EXERCISE> Copy out only the lines running from the one that contains "ruikt elke dag" through the end of the listing. Pictures stay out.

------

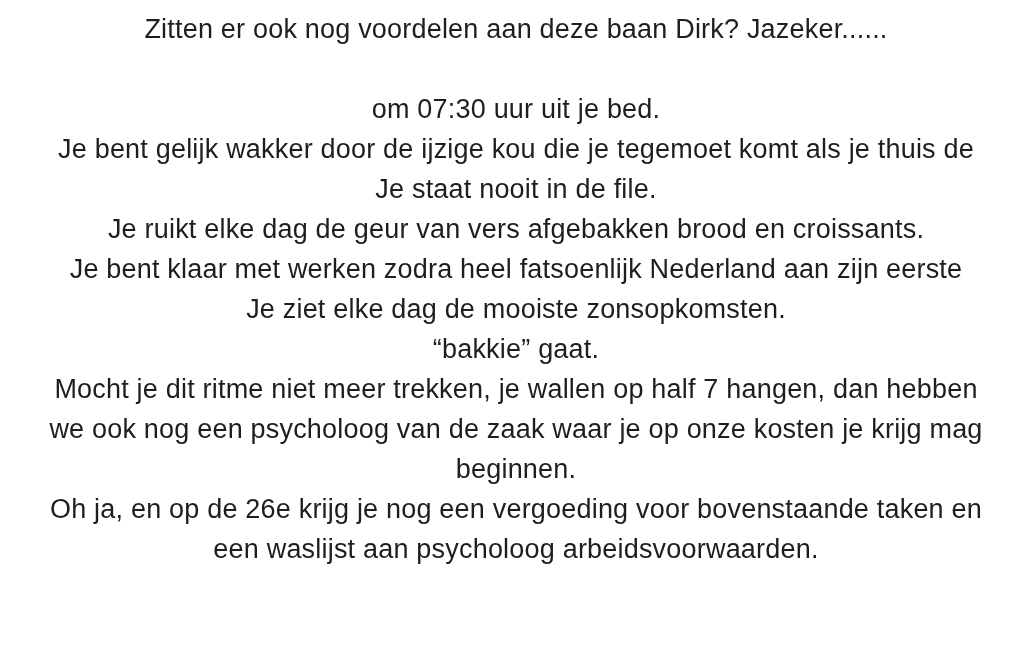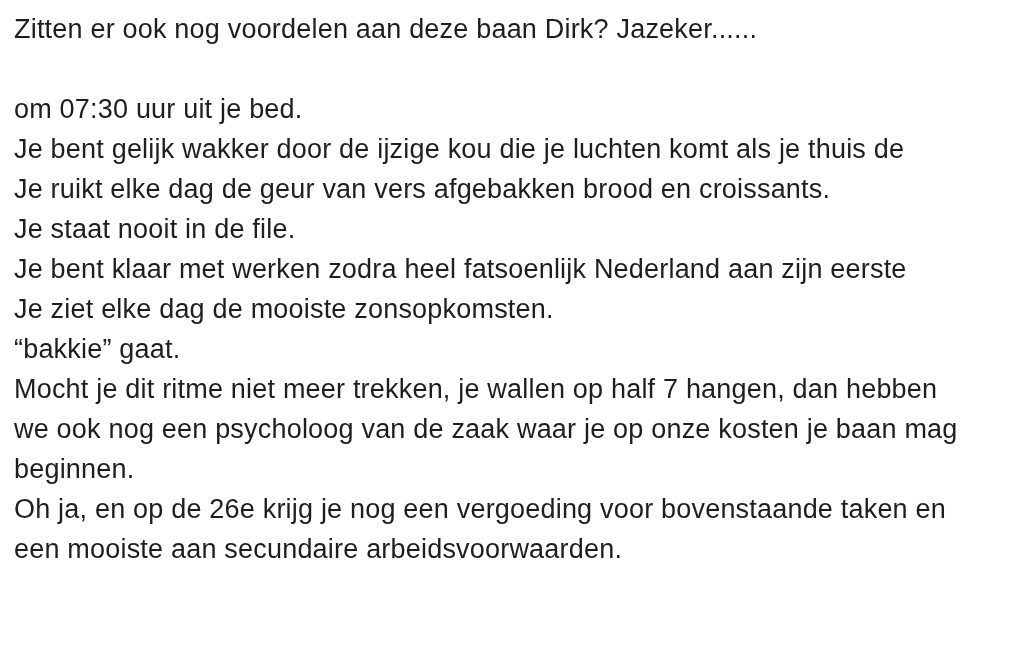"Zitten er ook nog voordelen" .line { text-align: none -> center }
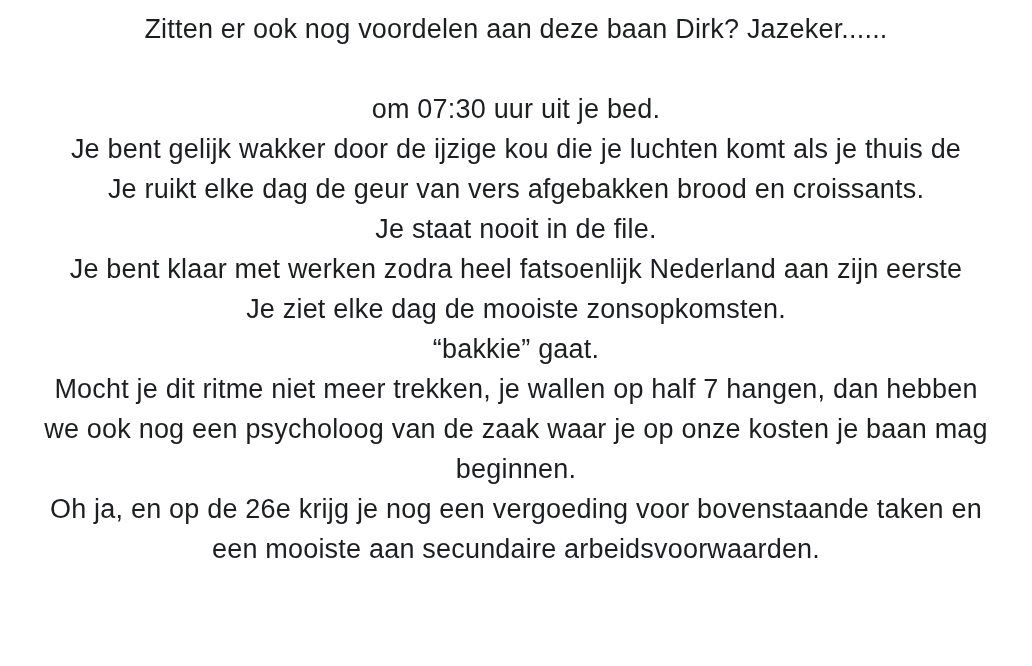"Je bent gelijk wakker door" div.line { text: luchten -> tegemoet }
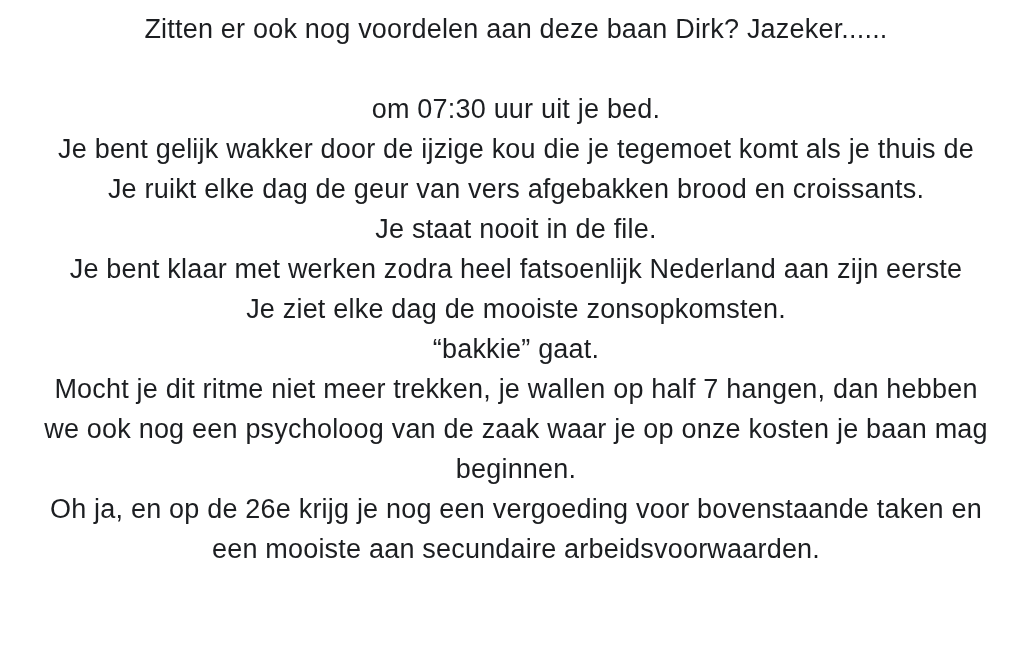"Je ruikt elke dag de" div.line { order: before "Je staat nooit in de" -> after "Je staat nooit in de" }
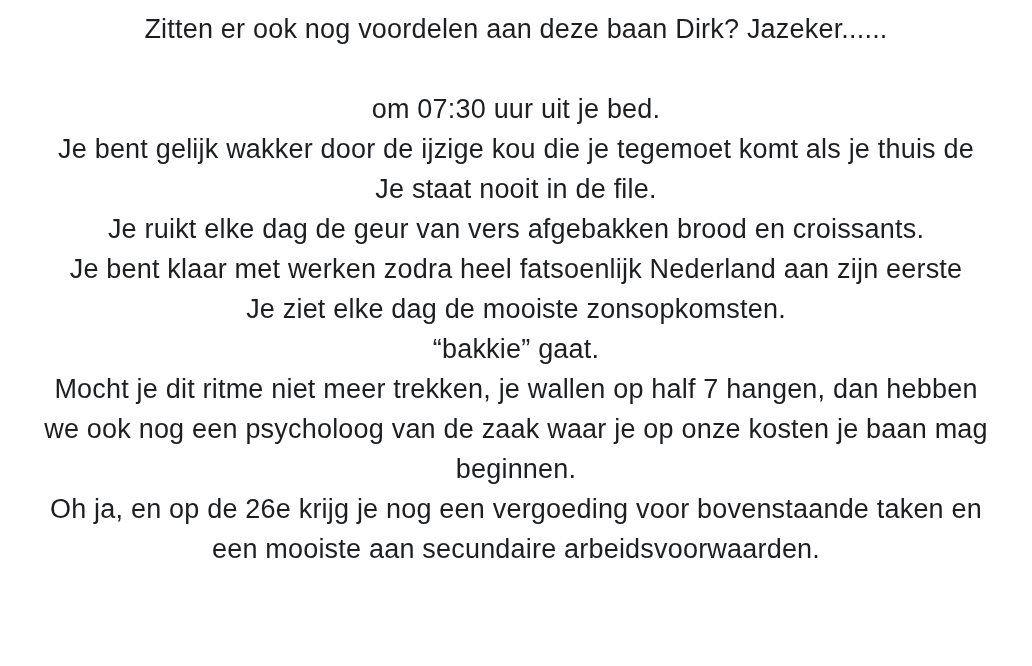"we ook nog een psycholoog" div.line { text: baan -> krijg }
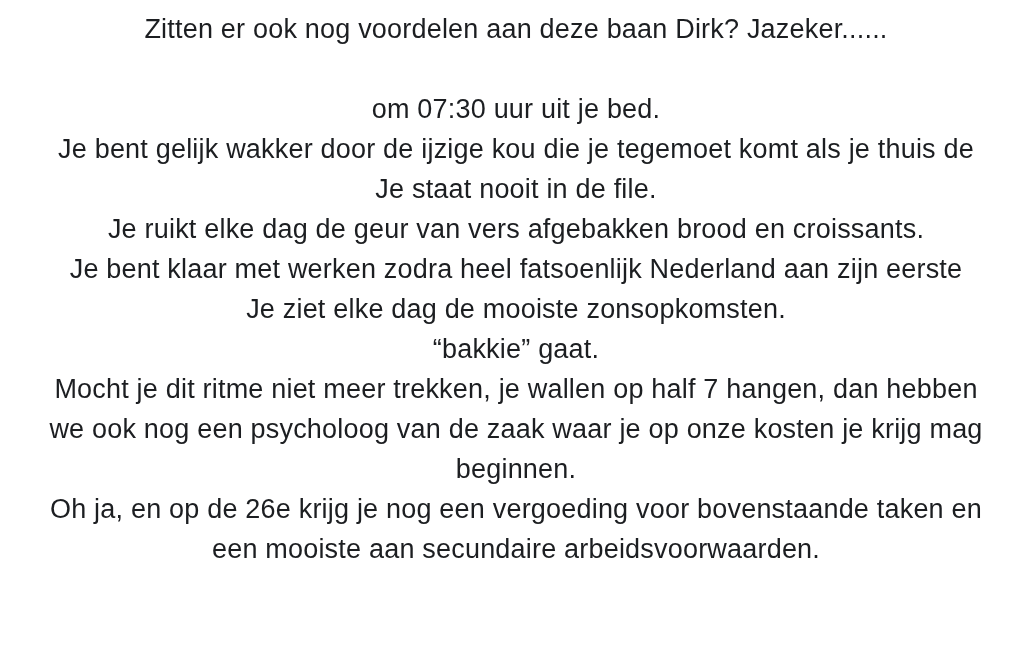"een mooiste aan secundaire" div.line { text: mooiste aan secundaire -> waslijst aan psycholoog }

------

YOUR SOLUTION>
"Je ruikt elke dag de" div.line { order: before "Je staat nooit in de" -> after "Je staat nooit in de" }
"we ook nog een psycholoog" div.line { text: baan -> krijg }
"een mooiste aan secundaire" div.line { text: mooiste aan secundaire -> waslijst aan psycholoog }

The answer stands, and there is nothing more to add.